Sul piano meramente fisico, la Tormalina nera è utile come energizzante, come antinfiammatorio e ovviamente per proteggere da qualsiasi tipo di radiazioni.

Utilizzata in cristalloterapia, la Tormalina può effettuare dei veri e propri esorcismi, attirando fuori dal corpo le energie parassitarie che lo abitano, purificando l’aura, ripulendo il campo energetico del cliente e sintonizzandolo su una frequenza vibratoria limpida, compatta, elevata.

Appoggiata sui chakra, la Tormalina nera genera dei vortici di energia trasformativa che mettono in contatto l’interno con l’esterno, liberando le energie contenute nel corpo, sciogliendole, movimentandole, creando un turbine che si fonde con le energie provenienti dal cosmo, attratte verso il chakra dalla Tormalina stessa. Si crea così, grazie alla pietra, un vortice in cui le energie malefiche vengono inevitabilmente trasmutate, risintonizzandosi con le frequenze più alte.

Questa sua caratteristica, rende la Tormalina uno dei costituenti fondamentali dell’orgonite, (http://www.orgonite.info/), un dispositivo in grado di trasformare le energie negative di un ambiente in energie di luce.

Infine, si possono sistemare pezzi di Tormalina nera nei vasi delle piante: questo, oltre a proteggere le piante da parassiti di ogni genere, farà sì che l’energia rigenerante delle piante stesse venga potenziata e meglio diffusa nell’ambiente.

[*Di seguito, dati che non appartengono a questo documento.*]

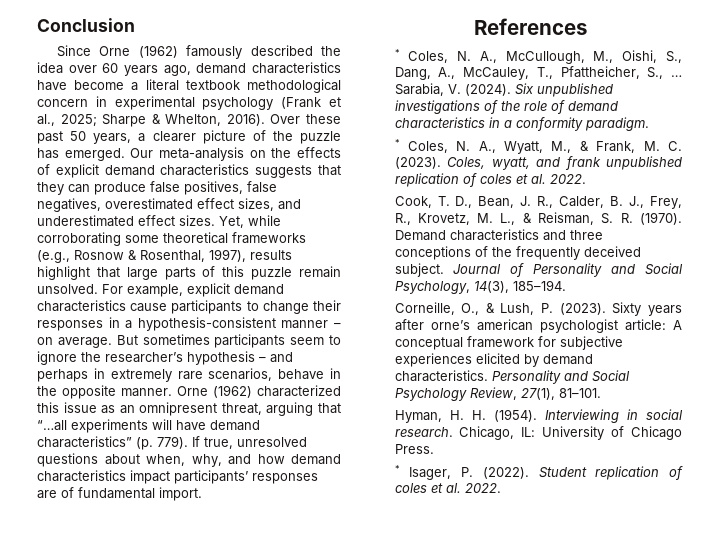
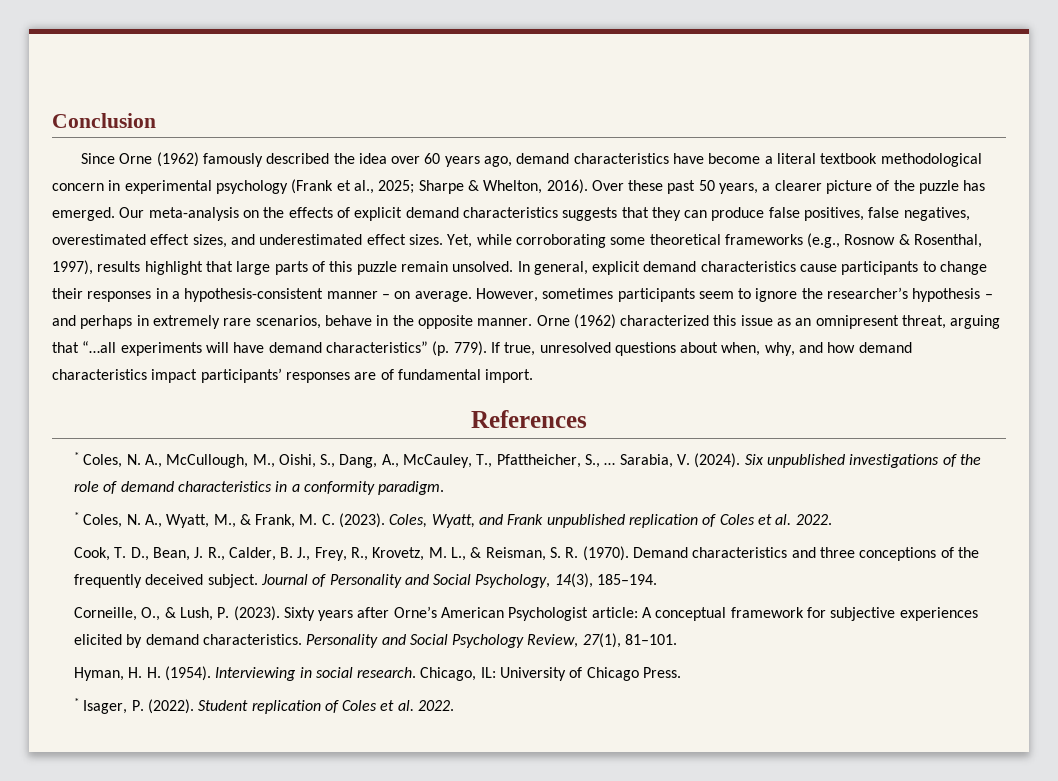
- For example, explicit demand characteristics cause participants to change their responses in a hypothesis-consistent manner – on average.
+ In general, explicit demand characteristics cause participants to change their responses in a hypothesis-consistent manner – on average.
- But sometimes participants seem to ignore the researcher’s hypothesis – and perhaps in extremely rare scenarios, behave in the opposite manner.
+ However, sometimes participants seem to ignore the researcher’s hypothesis – and perhaps in extremely rare scenarios, behave in the opposite manner.
- Coles, wyatt, and frank unpublished replication of coles et al. 2022.
+ Coles, Wyatt, and Frank unpublished replication of Coles et al. 2022.
- Sixty years after orne’s american psychologist article: A conceptual framework for subjective experiences elicited by demand characteristics.
+ Sixty years after Orne’s American Psychologist article: A conceptual framework for subjective experiences elicited by demand characteristics.
- Student replication of coles et al. 2022.
+ Student replication of Coles et al. 2022.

La Tormalina nera è un canale e uno scudo magico, che non lascia penetrare le energie dannose ma le riflette trasformate. E’ un altro grande dono di madre Terra, una pietra di immensa saggezza e potere, come diceva già Bernardo Caesius nel XVII secolo, definendo la Tormalina “simbolo di quella saggezza che rimane luminosa anche di fronte alle vicissitudini del destino”.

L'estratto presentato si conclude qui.